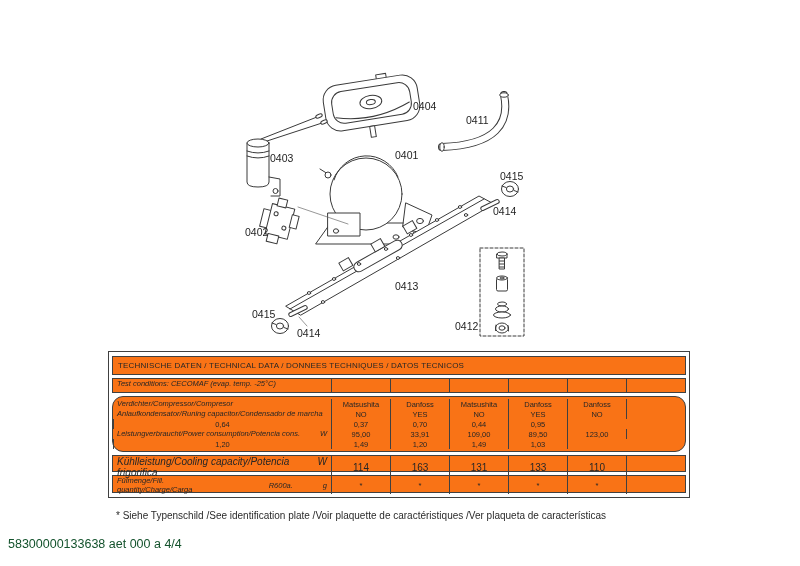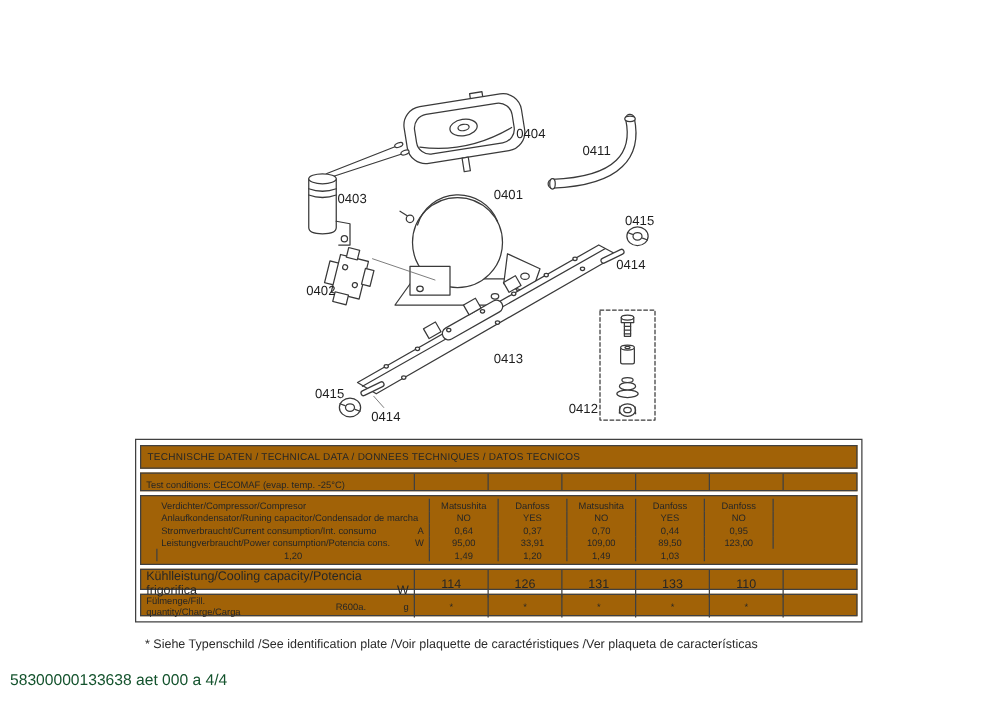--- a/index.html
+++ b/index.html
@@ -19,7 +19,7 @@
     width: 574px; border: 1px solid #404040; padding: 4px 3px;
     background: #fff;
   }
-  .band { border: 1px solid #404040; margin-bottom: 3px; background: #a16207; }
+  .band { border: 1px solid #404040; margin-bottom: 3px; background: #f97316; }
   .band:last-child { margin-bottom: 0; }
 
   .band-title {

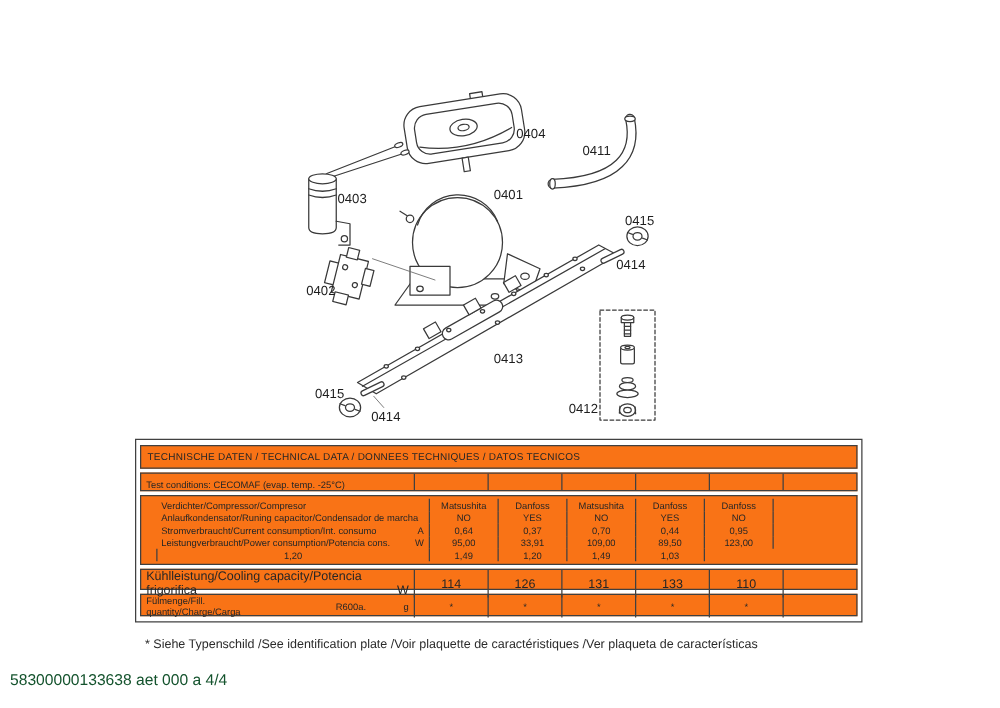--- a/index.html
+++ b/index.html
@@ -30,8 +30,8 @@
   .grid-row { display: grid; grid-template-columns: 218px repeat(6, 1fr); }
 
   .lcell {
-    display: flex; justify-content: space-between; align-items: flex-end;
-    padding: 0 4px; min-width: 0;
+    display: flex; justify-content: space-between; align-items: flex-start;
+    padding: 0 4px; min-width: 0; font-style: italic;
   }
   .vcell {
     border-left: 1px solid #404040;

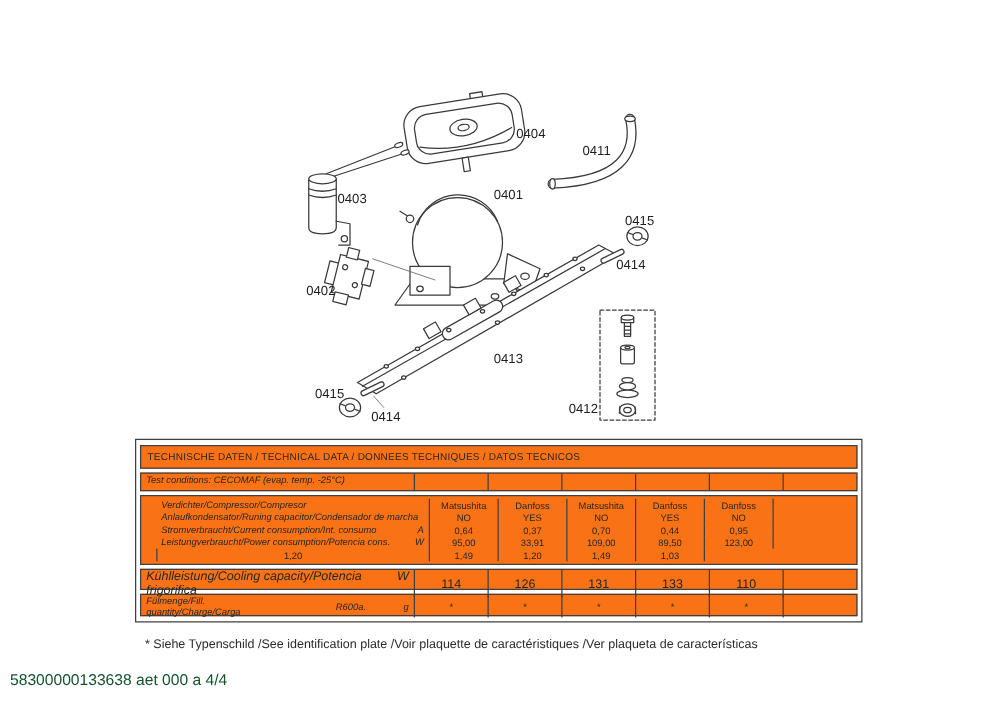--- a/index.html
+++ b/index.html
@@ -41,7 +41,7 @@
 
   .band-testcond .grid-row { height: 13px; font-size: 7.5px; }
 
-  .band-main { padding: 2px 12px; }
+  .band-main { padding: 2px 0; border-radius: 11px; }
   .band-main .grid-row { height: 10px; font-size: 7.5px; }
 
   .band-cooling .grid-row { height: 15px; font-size: 10px; }

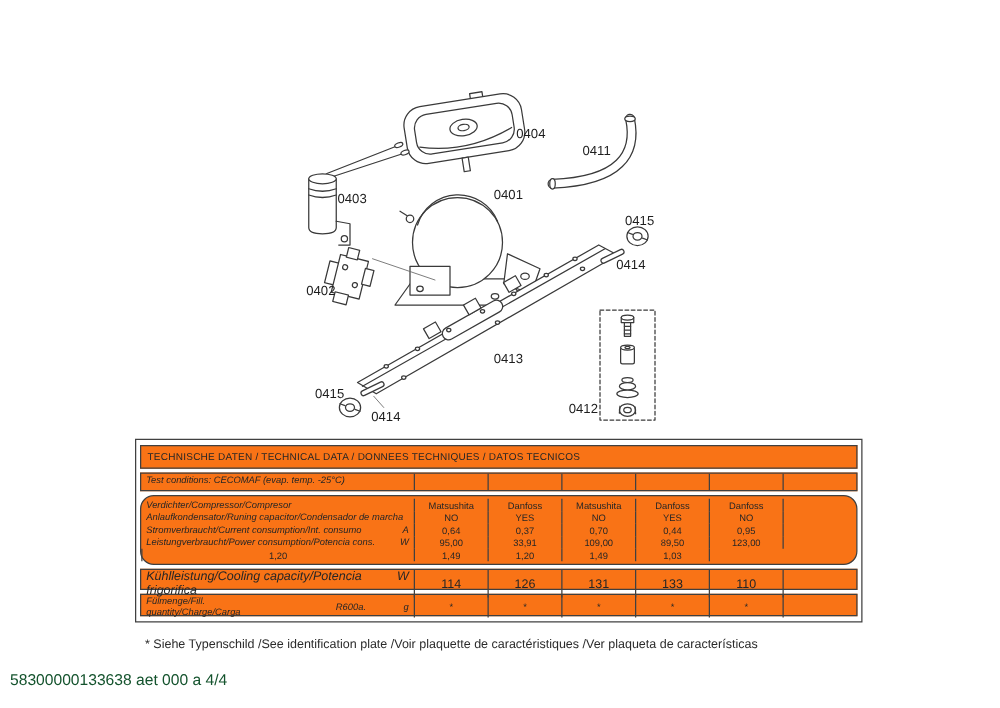--- a/index.html
+++ b/index.html
@@ -254,10 +254,6 @@
     </div>
 
     <div class="grid-row">
-      <div class="lcell">
-        <span>Stromverbraucht/Current consumption/Int. consumo</span>
-        <span>A</span>
-      </div>
       <div class="vcell">0,64</div>
       <div class="vcell">0,37</div>
       <div class="vcell">0,70</div>

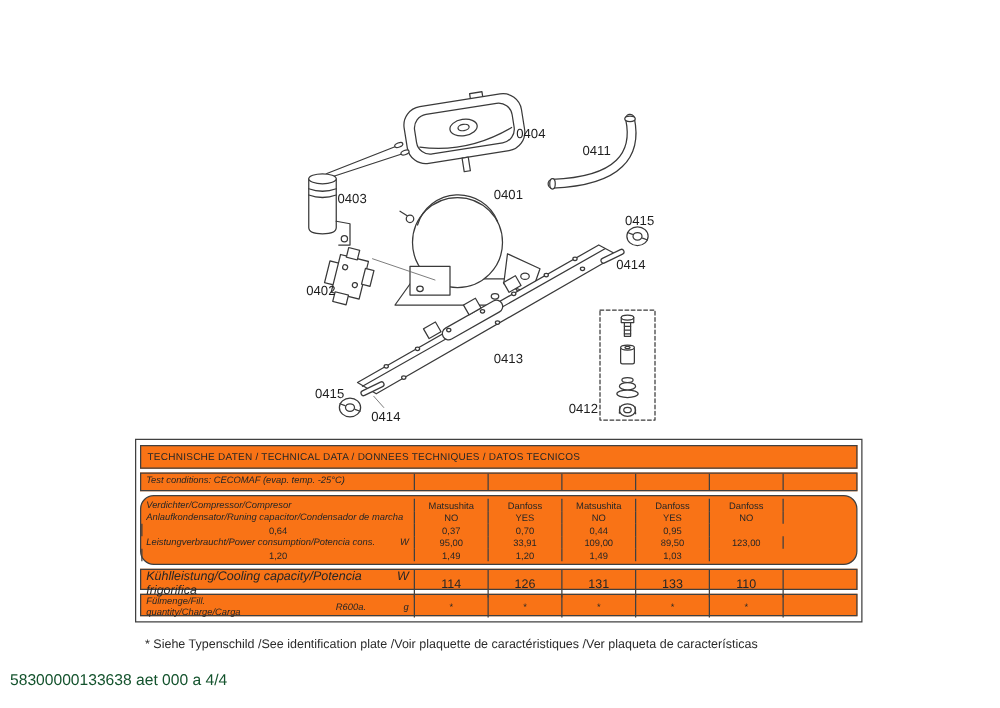--- a/index.html
+++ b/index.html
@@ -292,7 +292,7 @@
         <span>W</span>
       </div>
       <div class="vcell">114</div>
-      <div class="vcell">126</div>
+      <div class="vcell">163</div>
       <div class="vcell">131</div>
       <div class="vcell">133</div>
       <div class="vcell">110</div>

#####

● ABOUT THIS EXERCISE
Find all the lines with "grid" in the data and copy them.

● TASK OUTPUT
   .grid-row { display: grid; grid-template-columns: 218px repeat(6, 1fr); }
   .band-testcond .grid-row { height: 13px; font-size: 7.5px; }
   .band-main .grid-row { height: 10px; font-size: 7.5px; }
   .band-cooling .grid-row { height: 15px; font-size: 10px; }
     <div class="grid-row">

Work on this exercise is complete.